A prototype has been developed for a Deep Inspiration Breath Hold Therapy (DIBH) program for breast cancer patients to ensure the correct positioning of the patient undergoing treatment and the accuracy of the radiation beam used to treat their cancer. This will help limit exposure of the patient’s heart to potentially harmful radiation.
Several studies have shown that radiation exposure to the heart can increase the risk of heart disease for the patient proportional to the amount of radiation received.
Associate Professor Lehmann says, “By taking a deep breath in, the patient’s lungs fill with air and their heart moves away from the chest while the radiation beam is targeting their cancerous area. Radiation will therefore be moved away from the heart, the position of which varies from person to person.”
The new program will allow the treatment to be guided by ‘live’ images of the patient’s internal anatomy rather than external markers placed on the patient’s chest.
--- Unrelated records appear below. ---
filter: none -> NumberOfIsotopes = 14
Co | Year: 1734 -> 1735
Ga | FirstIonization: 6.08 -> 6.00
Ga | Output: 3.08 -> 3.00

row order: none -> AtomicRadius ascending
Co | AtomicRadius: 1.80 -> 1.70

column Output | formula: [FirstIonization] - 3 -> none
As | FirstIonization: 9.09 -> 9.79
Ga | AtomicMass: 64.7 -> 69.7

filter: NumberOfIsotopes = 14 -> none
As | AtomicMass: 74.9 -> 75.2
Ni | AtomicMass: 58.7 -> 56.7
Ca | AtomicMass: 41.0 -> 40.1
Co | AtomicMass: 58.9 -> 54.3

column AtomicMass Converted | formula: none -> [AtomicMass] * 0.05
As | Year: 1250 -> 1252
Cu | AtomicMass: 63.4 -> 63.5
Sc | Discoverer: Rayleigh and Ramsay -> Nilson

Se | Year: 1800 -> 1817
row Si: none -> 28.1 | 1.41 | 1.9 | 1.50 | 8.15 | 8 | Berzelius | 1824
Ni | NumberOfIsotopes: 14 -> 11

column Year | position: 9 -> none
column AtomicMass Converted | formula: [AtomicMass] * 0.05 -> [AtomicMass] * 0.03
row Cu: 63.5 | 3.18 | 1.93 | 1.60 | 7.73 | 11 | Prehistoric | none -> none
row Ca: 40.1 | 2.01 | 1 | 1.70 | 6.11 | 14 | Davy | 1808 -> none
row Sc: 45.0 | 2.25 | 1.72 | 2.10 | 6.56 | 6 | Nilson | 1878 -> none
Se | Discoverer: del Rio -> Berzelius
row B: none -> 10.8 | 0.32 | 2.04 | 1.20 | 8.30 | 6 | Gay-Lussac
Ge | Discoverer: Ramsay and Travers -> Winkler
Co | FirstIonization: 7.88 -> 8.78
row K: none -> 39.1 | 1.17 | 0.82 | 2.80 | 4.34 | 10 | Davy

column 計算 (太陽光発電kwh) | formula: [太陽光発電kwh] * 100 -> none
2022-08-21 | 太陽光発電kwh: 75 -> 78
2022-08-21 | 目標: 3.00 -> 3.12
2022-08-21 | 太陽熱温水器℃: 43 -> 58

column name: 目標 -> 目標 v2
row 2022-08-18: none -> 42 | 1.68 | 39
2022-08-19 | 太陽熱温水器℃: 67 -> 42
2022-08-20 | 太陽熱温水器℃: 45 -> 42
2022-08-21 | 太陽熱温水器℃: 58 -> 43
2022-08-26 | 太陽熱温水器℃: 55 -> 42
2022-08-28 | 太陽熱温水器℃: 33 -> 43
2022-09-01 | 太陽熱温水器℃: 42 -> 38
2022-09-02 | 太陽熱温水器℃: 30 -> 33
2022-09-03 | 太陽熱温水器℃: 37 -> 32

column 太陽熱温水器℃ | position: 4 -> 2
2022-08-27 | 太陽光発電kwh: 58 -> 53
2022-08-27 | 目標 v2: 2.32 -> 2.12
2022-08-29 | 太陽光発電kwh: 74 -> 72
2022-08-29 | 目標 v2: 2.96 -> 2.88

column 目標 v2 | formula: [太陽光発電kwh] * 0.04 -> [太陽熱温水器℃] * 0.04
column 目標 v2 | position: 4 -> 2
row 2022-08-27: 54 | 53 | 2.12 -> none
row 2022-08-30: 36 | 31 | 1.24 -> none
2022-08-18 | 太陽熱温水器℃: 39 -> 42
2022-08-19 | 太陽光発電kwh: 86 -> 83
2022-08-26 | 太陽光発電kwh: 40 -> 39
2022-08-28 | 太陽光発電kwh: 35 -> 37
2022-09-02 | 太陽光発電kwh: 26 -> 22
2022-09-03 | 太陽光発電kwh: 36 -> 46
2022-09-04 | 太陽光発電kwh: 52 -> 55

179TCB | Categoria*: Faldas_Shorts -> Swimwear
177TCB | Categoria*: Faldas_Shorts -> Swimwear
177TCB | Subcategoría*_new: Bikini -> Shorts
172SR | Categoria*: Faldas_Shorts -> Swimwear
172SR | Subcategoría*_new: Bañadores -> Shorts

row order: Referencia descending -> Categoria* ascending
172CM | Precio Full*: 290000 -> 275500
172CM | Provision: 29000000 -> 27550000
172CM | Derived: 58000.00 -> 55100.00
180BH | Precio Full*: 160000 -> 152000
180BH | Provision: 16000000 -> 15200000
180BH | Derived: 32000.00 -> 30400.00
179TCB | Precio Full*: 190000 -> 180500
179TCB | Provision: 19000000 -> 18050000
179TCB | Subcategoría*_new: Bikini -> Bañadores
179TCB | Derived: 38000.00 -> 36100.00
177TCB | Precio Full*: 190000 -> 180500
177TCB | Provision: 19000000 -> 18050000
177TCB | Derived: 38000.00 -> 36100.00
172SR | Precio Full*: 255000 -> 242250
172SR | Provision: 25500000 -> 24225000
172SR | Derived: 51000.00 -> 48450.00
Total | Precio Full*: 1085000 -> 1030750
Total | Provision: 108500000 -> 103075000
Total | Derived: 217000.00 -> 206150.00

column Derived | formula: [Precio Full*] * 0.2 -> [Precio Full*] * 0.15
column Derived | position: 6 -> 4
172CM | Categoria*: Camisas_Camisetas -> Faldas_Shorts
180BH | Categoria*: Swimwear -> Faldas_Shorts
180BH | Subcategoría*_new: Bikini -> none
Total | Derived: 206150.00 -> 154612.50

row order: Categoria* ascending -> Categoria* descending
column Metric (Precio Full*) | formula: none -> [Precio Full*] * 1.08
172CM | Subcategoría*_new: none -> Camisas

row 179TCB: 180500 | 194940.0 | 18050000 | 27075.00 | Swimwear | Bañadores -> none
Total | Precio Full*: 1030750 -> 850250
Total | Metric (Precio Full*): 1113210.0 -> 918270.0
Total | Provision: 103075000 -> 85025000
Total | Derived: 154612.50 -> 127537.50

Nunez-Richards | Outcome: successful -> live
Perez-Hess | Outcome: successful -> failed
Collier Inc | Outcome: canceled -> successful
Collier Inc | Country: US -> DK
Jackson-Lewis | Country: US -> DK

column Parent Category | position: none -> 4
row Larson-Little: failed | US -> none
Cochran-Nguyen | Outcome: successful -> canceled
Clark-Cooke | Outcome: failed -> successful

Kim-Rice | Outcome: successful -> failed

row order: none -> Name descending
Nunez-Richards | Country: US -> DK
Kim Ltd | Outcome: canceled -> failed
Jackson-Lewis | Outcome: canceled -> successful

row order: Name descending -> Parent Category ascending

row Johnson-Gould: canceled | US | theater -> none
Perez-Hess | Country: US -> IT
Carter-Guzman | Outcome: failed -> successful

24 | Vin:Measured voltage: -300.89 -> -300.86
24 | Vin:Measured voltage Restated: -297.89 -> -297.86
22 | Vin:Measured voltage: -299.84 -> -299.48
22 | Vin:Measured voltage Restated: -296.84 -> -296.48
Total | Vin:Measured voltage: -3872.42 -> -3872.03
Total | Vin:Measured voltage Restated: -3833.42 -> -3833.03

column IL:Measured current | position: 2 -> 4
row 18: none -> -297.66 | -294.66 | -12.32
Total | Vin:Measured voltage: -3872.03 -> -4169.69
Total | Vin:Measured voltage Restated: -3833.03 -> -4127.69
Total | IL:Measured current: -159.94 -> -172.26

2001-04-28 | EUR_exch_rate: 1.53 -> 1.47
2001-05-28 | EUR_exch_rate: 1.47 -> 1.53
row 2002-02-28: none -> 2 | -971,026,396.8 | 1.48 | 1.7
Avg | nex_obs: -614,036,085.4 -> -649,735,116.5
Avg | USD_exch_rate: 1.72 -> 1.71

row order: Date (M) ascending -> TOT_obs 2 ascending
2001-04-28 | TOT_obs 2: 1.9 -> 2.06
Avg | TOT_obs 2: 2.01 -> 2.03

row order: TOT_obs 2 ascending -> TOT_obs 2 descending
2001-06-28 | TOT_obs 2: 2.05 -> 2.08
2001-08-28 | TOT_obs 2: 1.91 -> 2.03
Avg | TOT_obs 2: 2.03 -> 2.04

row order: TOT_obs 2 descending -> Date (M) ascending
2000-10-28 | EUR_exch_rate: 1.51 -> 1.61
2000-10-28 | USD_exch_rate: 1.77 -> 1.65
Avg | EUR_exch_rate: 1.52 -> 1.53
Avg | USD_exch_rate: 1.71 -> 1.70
These images will be created using the treatment beam, meaning there will be no additional radiation to the patient from the imaging procedure, thereby minimising unnecessary side effects.
Associate Professor Lehmann devised the idea after seeing a similar approach used for prostate cancer patients. He comments, “The system can be easily adapted to current treatment machines in the Department of Radiation Oncology and will help limit exposure of the patient’s heart to potentially harmful radiation.”
As well as breast cancer, DIBH can also be used to treat lymphomas in the chest region and other chest or upper abdomen tumours and involves the patient holding their breath for 20 seconds during treatment.
Current methods for helping administer DIBH often involve additional devices which sometimes result in discomfort for patients, including measures such as clamping their noses while controlling their breathing.
The program is now entering its first phase of three. The system will be developed and researched further over the next three years, together with collaborators locally as well as in Sydney and Melbourne.
Associate Professor Lehmann is an affiliate of HMRI and the Hunter Cancer Research Alliance.